There were signs along this section of highway put up by Burma Shave – They were poetic advertisements incrementally placed along the side of the road, so you could read each line as you drove.
I don’t recall the signs we actually saw, but here’s an example of a Burma Shave “poem.” Each line was its own sign.
TREAT HIM RIGHT
We arrived in Flagstaff and refueled at a place called “Granny’s Closet” which was actually a sports bar, not a closet, nor was there a Granny in sight. Nevertheless, it was on the main road, and they had a menu – with burgers –
Mr. Julie McCoy and Mr. Bobby split the “The Heart Attack Burger” – Described as – “Call the Doctor!! Grilled burger topped with Monterey Jack cheese, bacon, caramelized onions, ancho mayo, and smashed between two grilled cheese sandwiches.”
Mine was not quite as exciting – my typical bunless burger – and Captain Amazing ate my fries. 🙂 I took a sip of his beer.
Why were we still sharing food and drinks??? We each had our own dishes. I didn’t even think about it at the time – It’s just a hindsight observation. #friendswithbenefitsforeverremember
Mr. Julie McCoy rode shotgun the rest of the way home. As we drove, Captain Amazing talked to me about the hikes he wanted to do. He pointed out a couple of the hikes along the drive that he found in his book – hikes he wanted all of us to do next and showed me the work he had done in his book, with the numbers and the accompanying legend he created. #ocd
Mr. Luge and Mr. Julie McCoy looked at each other and snickered.
The rest of the drive remained uneventful. We arrived at our destination, unpacked the car, and reloaded our separate vehicles. The trip was over.
I wasn’t really ready for it to be over.
We said our goodbyes – hugged.
Captain Amazing grabbed my face and gave me the best kisses – He’s really good at that – I’m very lucky, indeed! #bestkisser
My brother dropped me off at my apartment – STAIRS – UGH!!
Our EPIC journey was over – but the high from it lasted for days…even though I caught a cold that laid me up – I originally attributed it to inhaling dust, but it was probably just a cold.
Let me tell you about a little thing I like to call ‘mind over body’… You see, whenever I start feeling sick, I just stop being sick and be awesome instead.
Nevertheless, the laying up allowed me the time to write out our tale – Our Fellowship of the Falls – and I cannot wait for the next adventure! #justbeawesome
I saw my brother, and he agreed – the BEST time with the BEST people!! We want to do it again this weekend!!
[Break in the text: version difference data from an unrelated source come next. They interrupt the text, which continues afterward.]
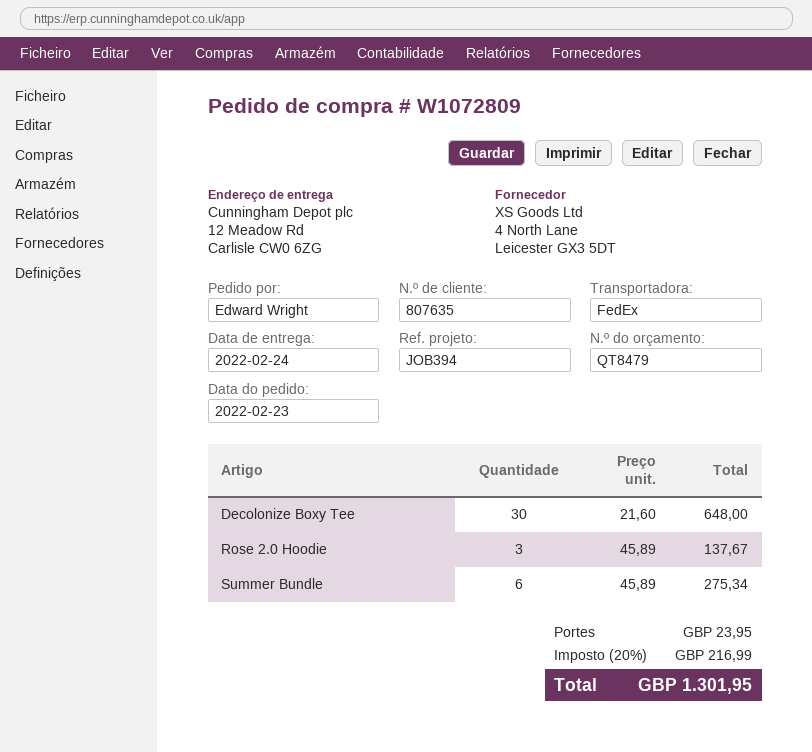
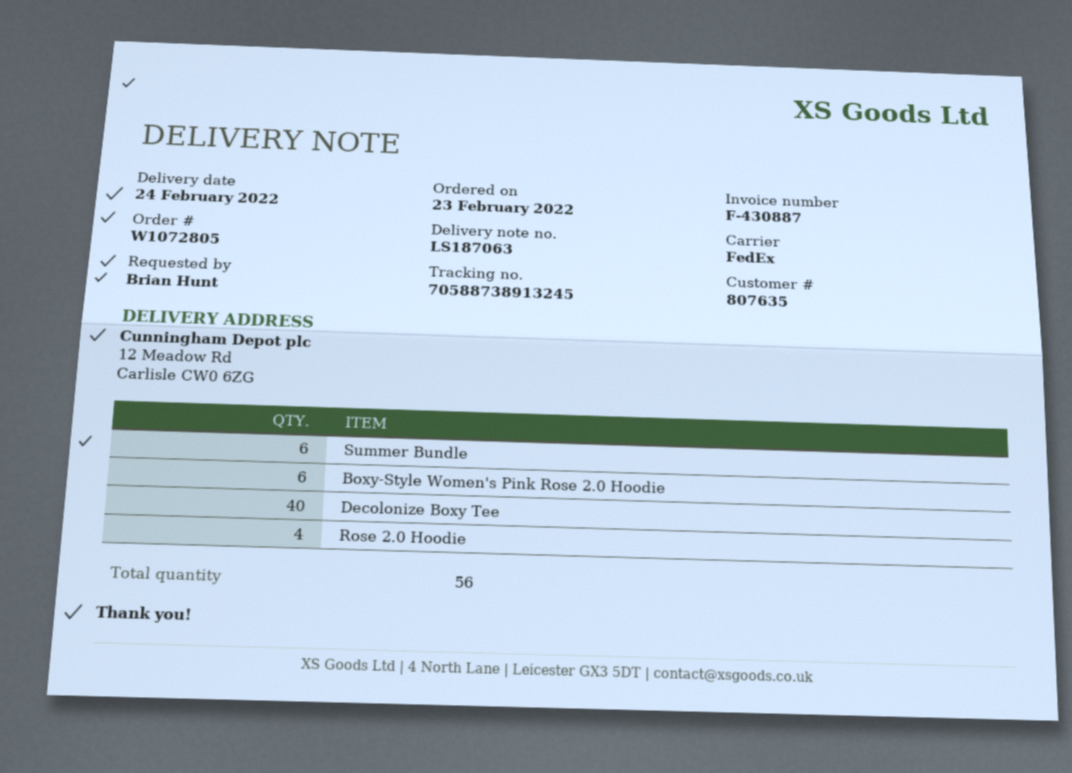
order number: W1072809 -> W1072805
ordered by: Edward Wright -> Brian Hunt
Decolonize Boxy Tee: 30 -> 40
Rose 2.0 Hoodie: 3 -> 4
Boxy-Style Women's Pink Rose 2.0 Hoodie: none -> 6

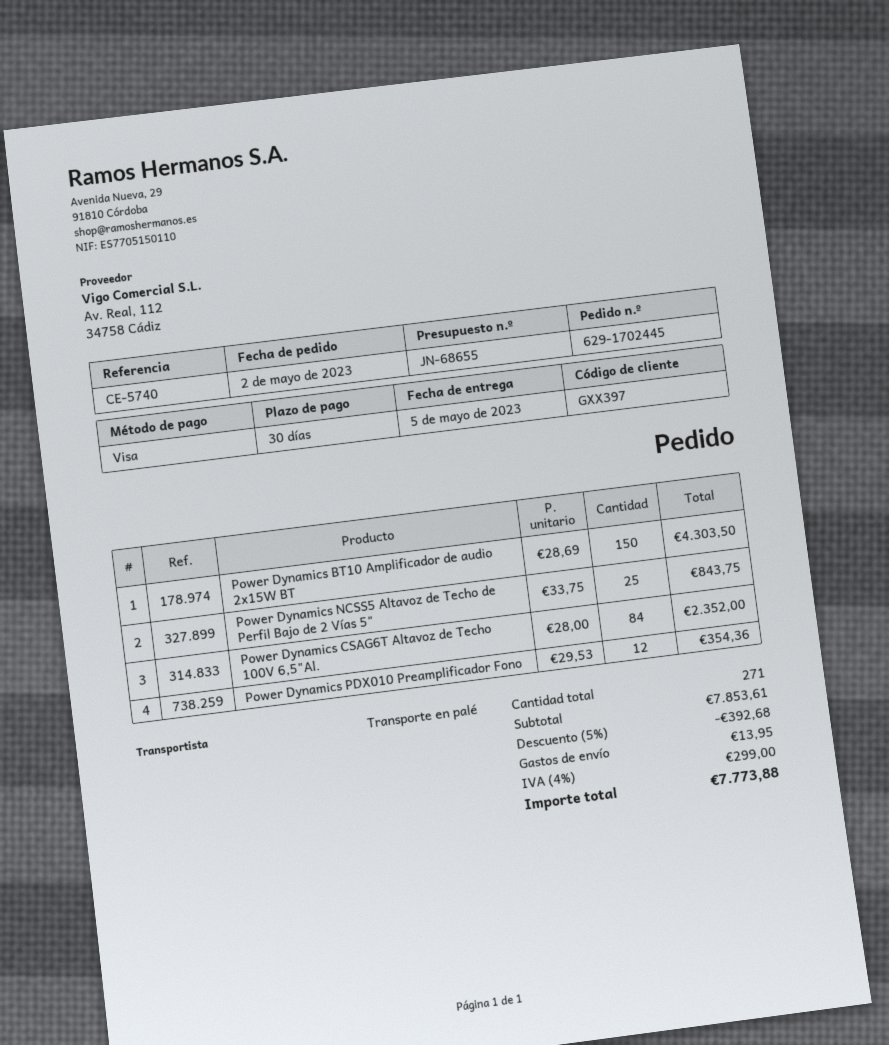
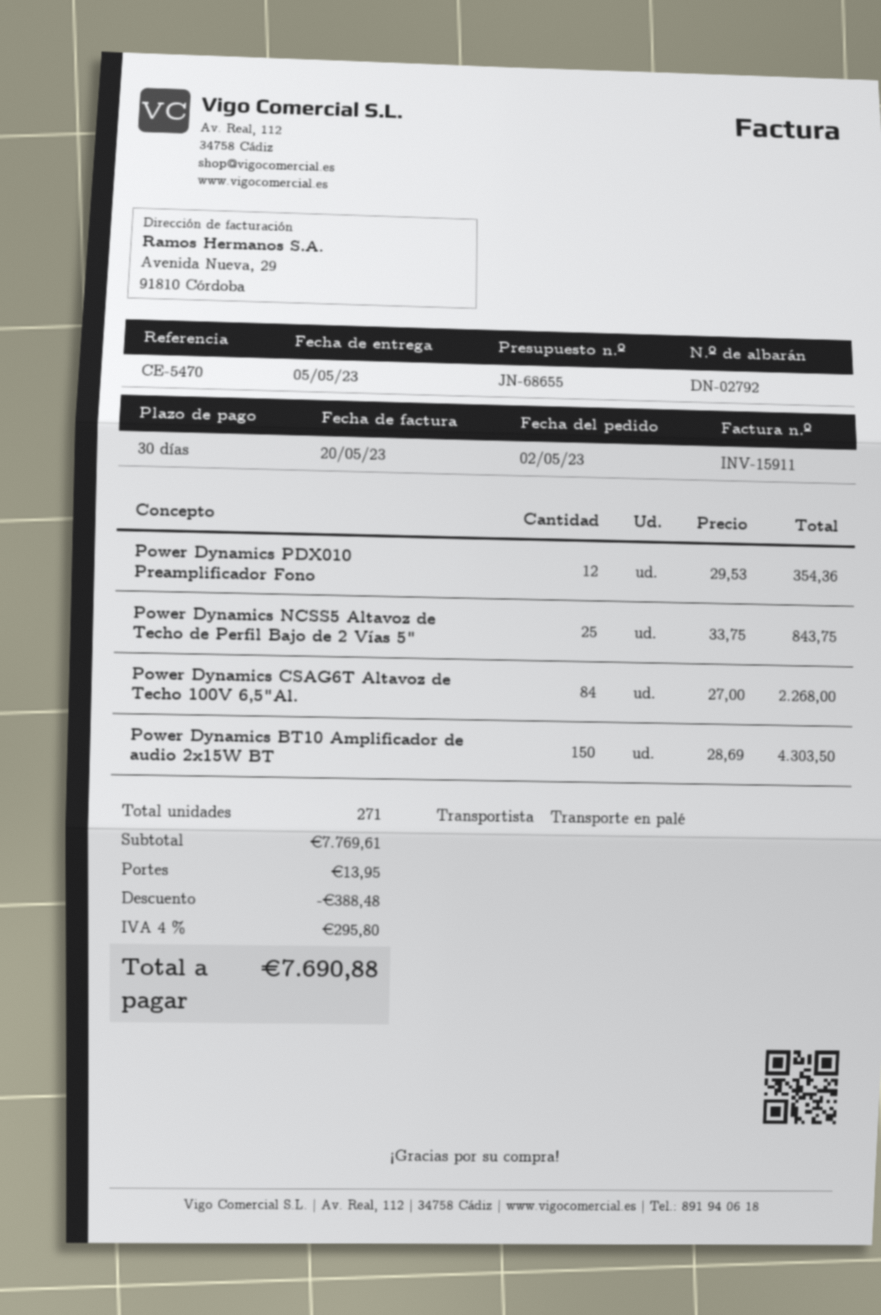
reference: CE-5740 -> CE-5470
Power Dynamics CSAG6T Altavoz de Techo 100V 6,5"Al.: 84 x 28.00 = 2352.00 -> 84 x 27.00 = 2268.00
subtotal: 7853.61 -> 7769.61
discount: 392.68 -> 388.48
tax: 4% = 299.00 -> 4% = 295.80
total: 7773.88 -> 7690.88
Another turning point, a fork stuck in the road
Time grabs you by the wrist, directs you where to go
So make the best of this test, and don’t ask why
It’s not a question, but a lesson learned in time
It’s something unpredictable, but in the end is right,
I hope you had the time of your life.
So take the photographs, and still frames in your mind
Hang it on a shelf in good health and good time
Tattoos and memories and dead skin on trial
For what it’s worth it was worth all the while
It’s something unpredictable, but in the end is right,
I hope you had the time of your life.
Quotes above are by JRR Tolkien from “The Lord of the Rings;” Mark Udall; Barney Stinson from “How I Met Your Mother;” the 18-year-old girl on the trail; and the Greenday song “Good Riddance (Time Of Your Life).”